Когда и при каких обстоятельствах дружеские отношения Ивана Кудряшова и Кати Недзвецкой переросли в любовные, и было ли это на самом деле, никто, конечно, так и не узнал. Но после того как обе женщины лишились мужей, между ними началась война, которая не доходила разве что до рукоприкладства. Если раньше их дружбу можно было намазывать на хлеб, то теперь их ненавистью можно было опоить всех врагов коммунизма. Они поставили высокий забор на общем огороде, повесили занавеску на общей кухне и изрезали все общие фотографии в семейных альбомах.

Люди приходили в городскую библиотеку, чтобы потом рассказывать соседям о том, как Нина посмотрела на Катю и что та прошипела в ответ.

Вскоре Катя и Нина надели мини-юбки — первыми среди взрослых женщин в нашем городке. Мужчины сразу откликнулись на этот сигнал. Вдовец Веденеев являлся сюда почти каждый день и не скрывал интереса к овдовевшей Нине. А это злило Катю, которая была соломенной вдовой и не могла себе позволить отношений с мужчинами: при живом муже она словно вышла замуж за безжалостное общественное мнение городка, следившего за каждым ее шагом.

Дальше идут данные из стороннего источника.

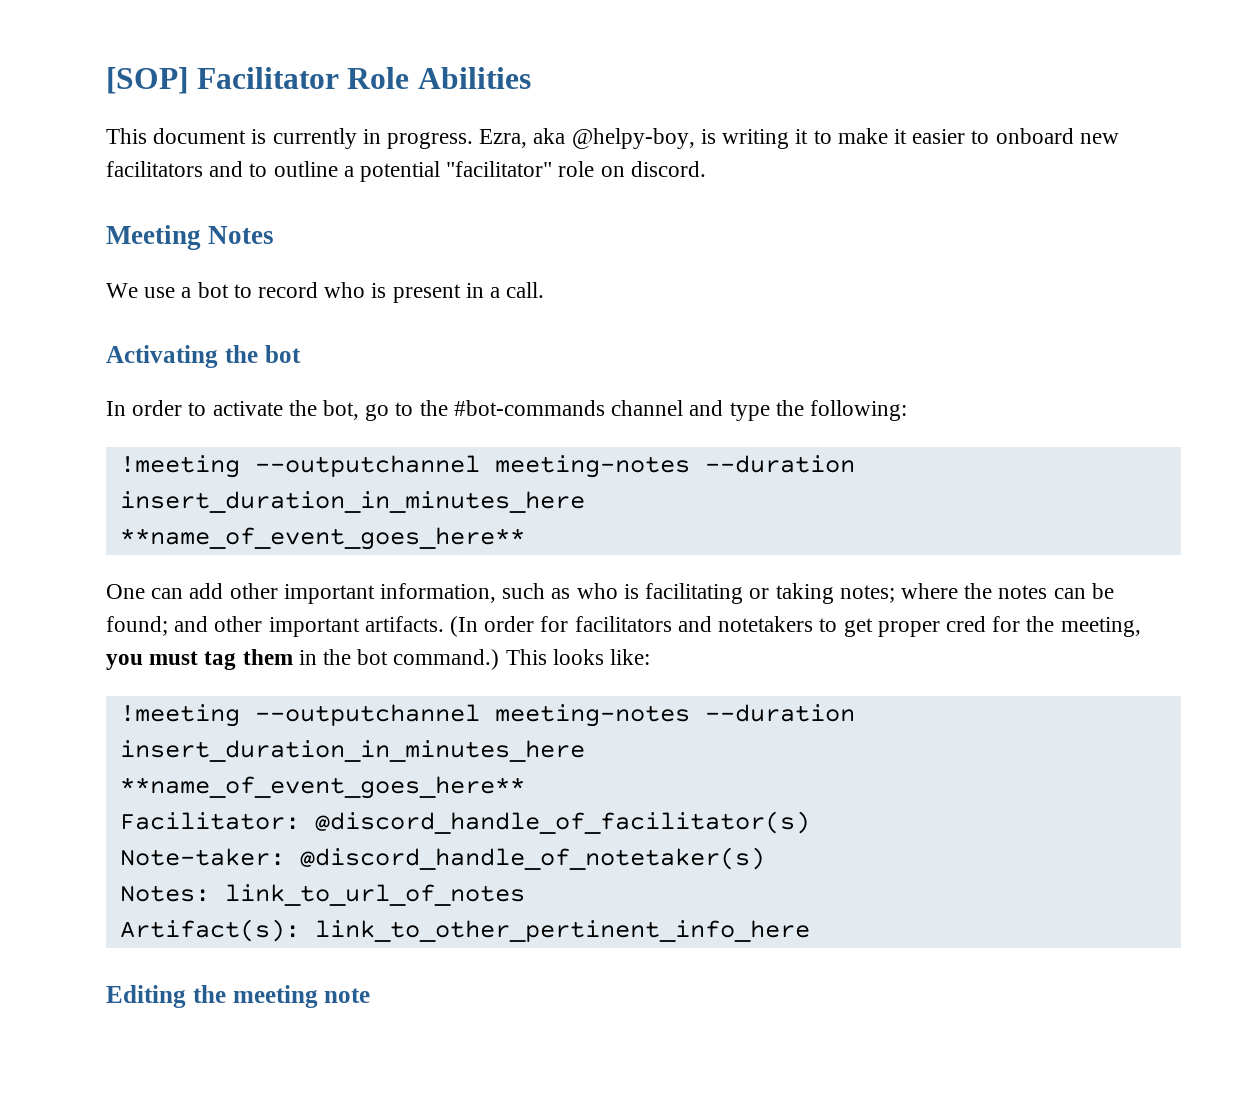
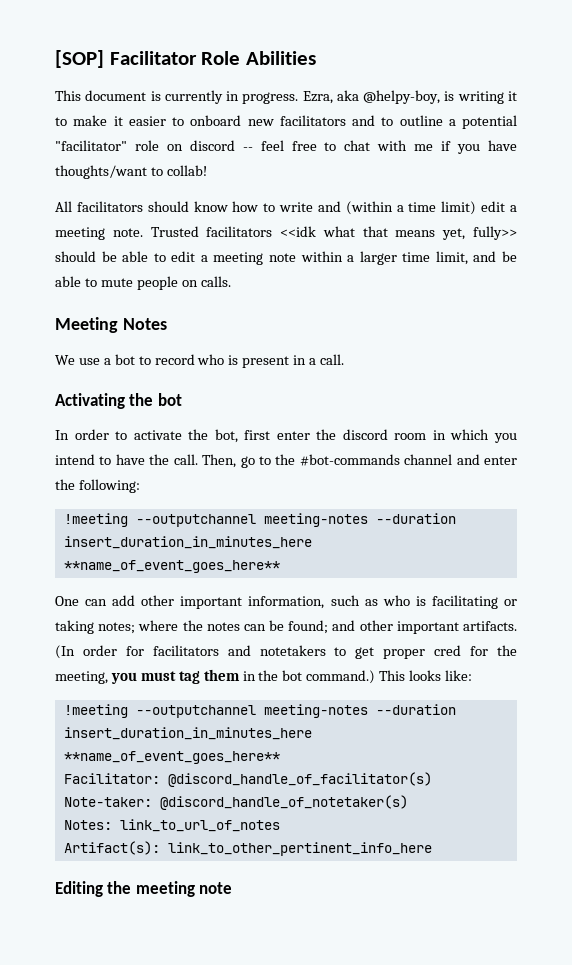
[630,161,706,177] discord. -> [189,140,517,154] [55,165,207,179] [55,201,518,215] [55,226,517,240] [55,251,517,265] [55,276,231,290] discord -- feel free to chat with me if you have thoughts/want to collab! // All facilitators should know how to write and (within a time limit) edit a meeting note. Trusted facilitators <<idk what that means yet, fully>> should be able to edit a meeting note within a larger time limit, and be able to mute people on calls.
(360, 410) none -> [244,429,517,443] [55,454,237,468] first enter the discord room in which you intend to have the call. Then,
[729,402,770,421] type -> [484,456,517,465] enter

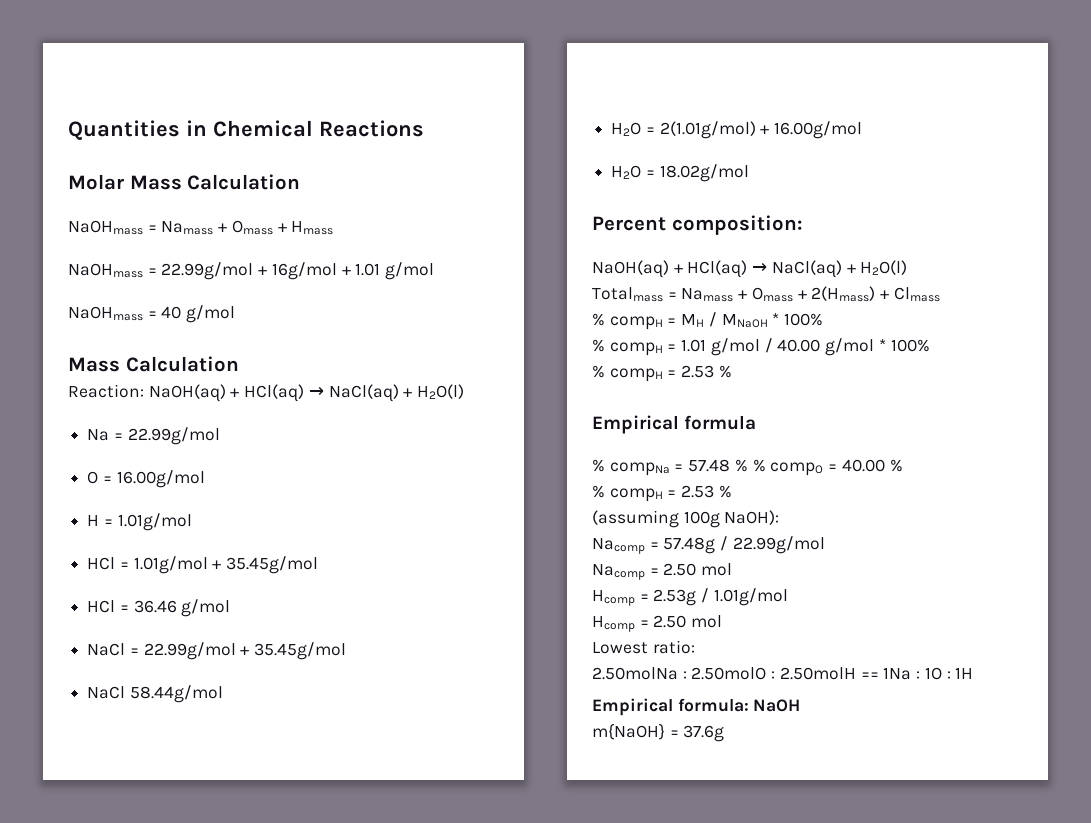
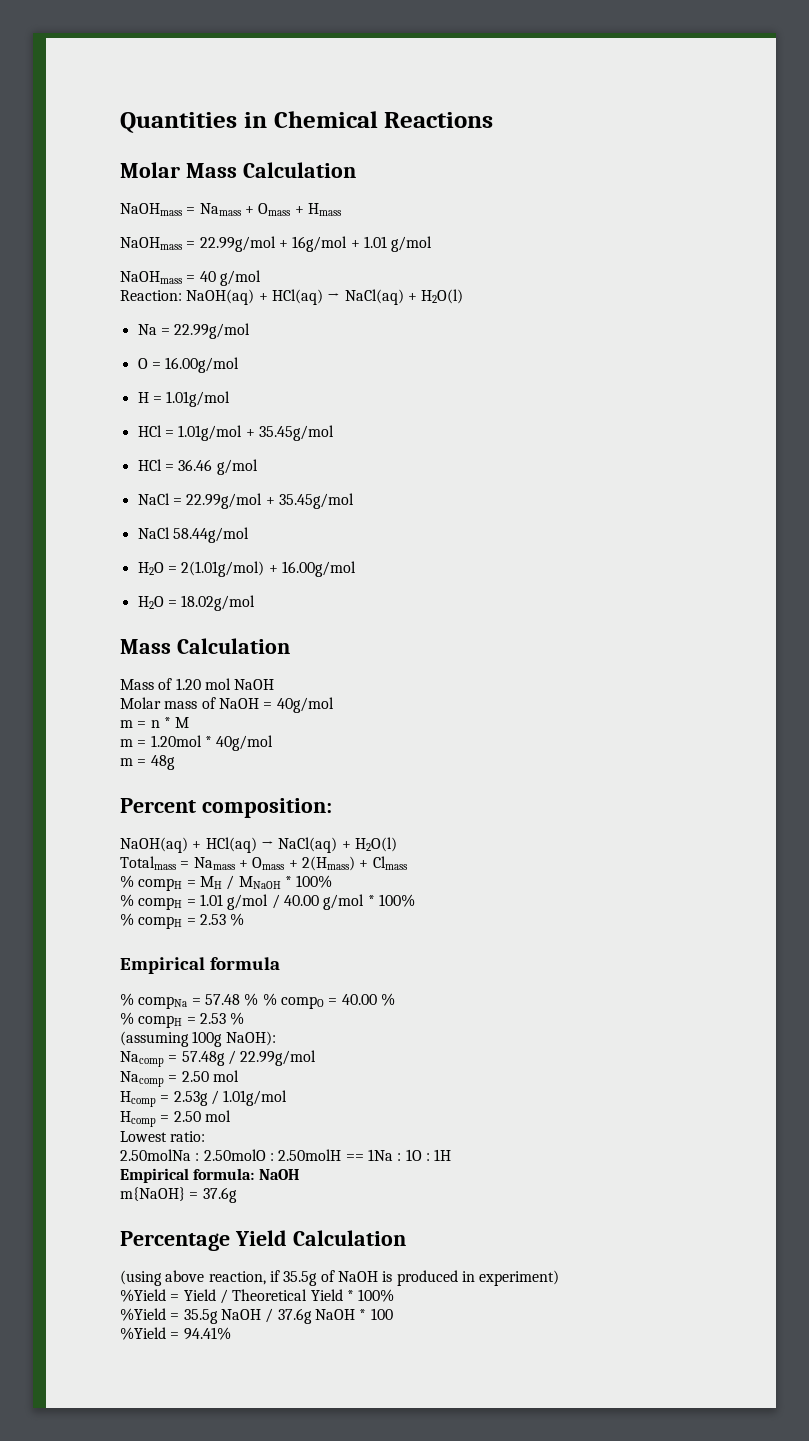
[68,356,239,372] // Mass Calculation -> (261, 278) none
(749, 173) none -> [120,638,290,654] [120,678,275,690] [120,697,334,713] [120,717,190,728] [120,735,274,751] [120,755,175,770] // Mass Calculation // Mass of 1.20 mol NaOH // Molar mass of NaOH = 40g/mol // m = n * M // m = 1.20mol * 40g/mol // m = 48g
(725, 733) none -> [120,1230,406,1251] [120,1270,560,1286] [120,1289,395,1304] [120,1308,393,1324] [120,1327,231,1340] // Percentage Yield Calculation // (using above reaction, if 35.5g of NaOH is produced in experiment) // %Yield = Yield / Theoretical Yield * 100% // %Yield = 35.5g NaOH / 37.6g NaOH * 100 // %Yield = 94.41%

Но жизнь соседей интересовала меня — а было мне тогда, кажется, двенадцать — гораздо меньше, чем судьбы вымышленных персонажей, и в библиотеку я пришел, конечно, за приключениями.

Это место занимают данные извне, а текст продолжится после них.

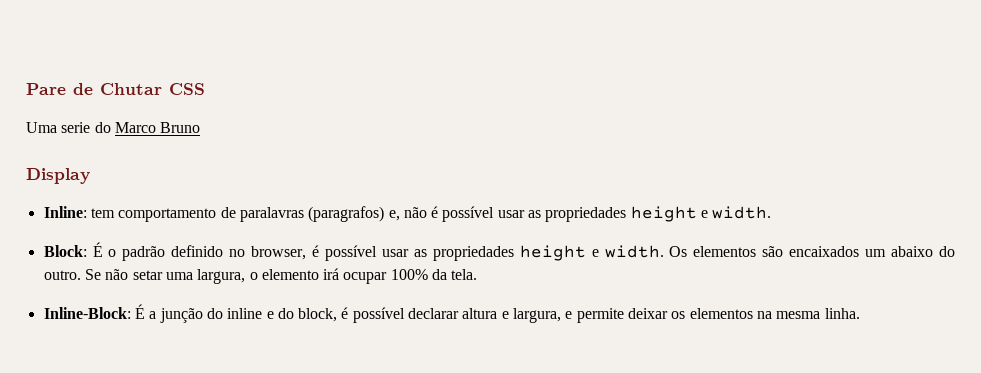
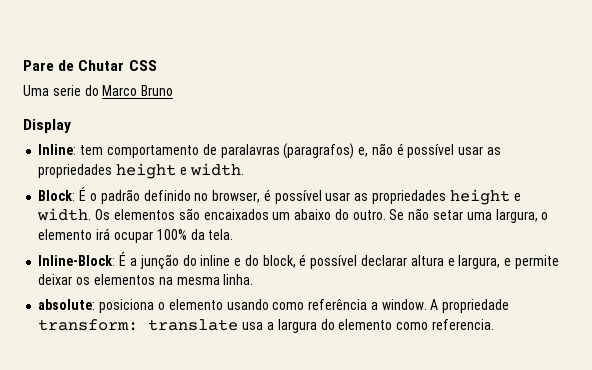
(860, 313) none -> [38,299,510,313] [38,319,494,333] // absolute: posiciona o elemento usando como referência a window. A propriedade transform: translate usa a largura do elemento como referencia.

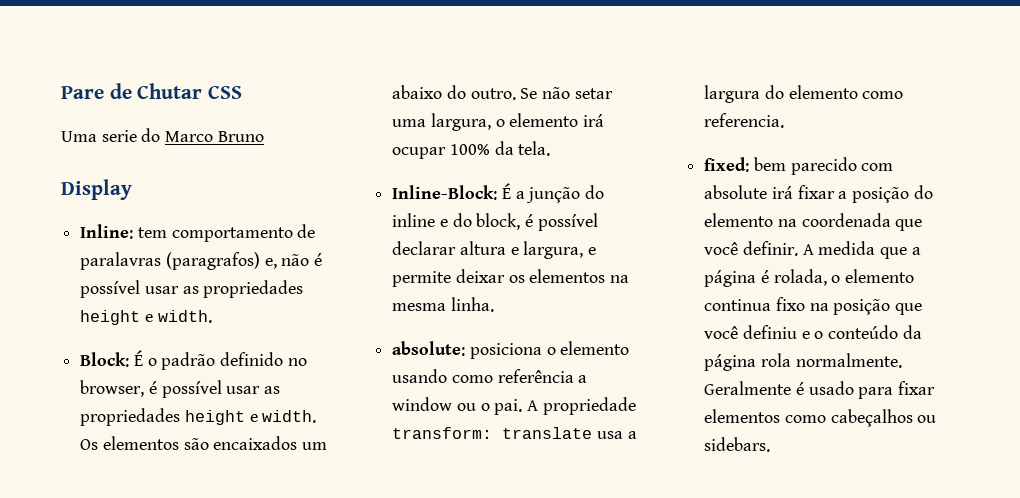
[381,299,427,310] window. -> [392,397,523,415] window ou o pai.
(494, 324) none -> [704,157,894,175] [704,185,933,203] [704,213,923,231] [704,241,921,259] [704,269,915,287] [704,297,923,315] [704,325,922,339] [704,353,902,371] [704,381,936,399] [704,409,937,427] [704,437,771,452] // fixed: bem parecido com absolute irá fixar a posição do elemento na coordenada que você definir. A medida que a página é rolada, o elemento continua fixo na posição que você definiu e o conteúdo da página rola normalmente. Geralmente é usado para fixar elementos como cabeçalhos ou sidebars.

Входная дверь уперлась в круглую железную печь, я переступил высокий порог и оказался перед конторкой, за которой сидела Нина Кудряшова. Когда я, запинаясь и путаясь, сказал, что хочу записаться в библиотеку, Катя Недзецкая выглянула из читального зала и крикнула, что я еще не дорос до взрослых книг. Нина мягко улыбнулась, макнула стальное перо в чернильницу и стала оформлять первую в моей жизни карточку читателя. Потом повела меня в соседний зал — комнату, заставленную книжными полками. На ходу, плавно покачивая бедрами, она перечисляла имена авторов и названия книг, которые мне будут интересны. Разумеется, это были фантастические, приключенческие и исторические романы.

Я открыл первую же книгу, прочел: «Звездолёт продолжал звать и тогда, когда до планеты осталось тридцать миллионов километров и чудовищная скорость «Тантры» замедлилась до трёх тысяч километров в секунду. Дежурила Низа, но и весь экипаж бодрствовал, сидя в ожидании перед экранами в центральном посту управления. Низа звала, увеличивая мощность передачи и бросая вперёд веерные лучи» и понял, что это именно то, чего я хотел. Звездолет, миллионы километров, пост управления, веерные лучи — о да!

Нина оставила меня в зале одного, и я принялся листать книгу за книгой. Збышек, выжимающий сок из дерева, Ян Жижка, слуга короля Вацлава, четыреста с чем-то градусов по Фаренгейту, фотонолеты и ионолеты, Спартак — предводитель гладиаторов, анатомия и физиология человека, биохимия клетки, берестяные грамоты, «Вокруг света на «Коршуне», верный Шико под стенами Коньяка, Петр Великий, угощающий артиллеристов трубкой в тени гигантского орудия, которое било по Нарве, — все это было вскоре проглочено, а кое-что переварено и усвоено. Ну, например, я навсегда запомнил, что охлаждать тяжелые пушки водой нельзя — только винным уксусом. Иногда мне кажется, что свобода человека как-то связана с его тягой к бесполезным знаниям…

Каждую неделю я набирал в городской библиотеке семь-восемь книг. Прчитав «Осудареву дорогу», брался за «Жерминаль», потом за, черт бы его взял, «Фауста», после которого легко шли «Педагогическая поэма» и «Приключения бравого солдата Швейка», за ними с тяжким грохотом открывались врата угарных подземелий «Преступления и наказания», следом — обе пьесы Алексея Толстого, написанные в соавторстве с профессором Щеголевым, и завершался этот забег книгой Эйхенбаума «О литературе» или пособием по атлетической гимнастике.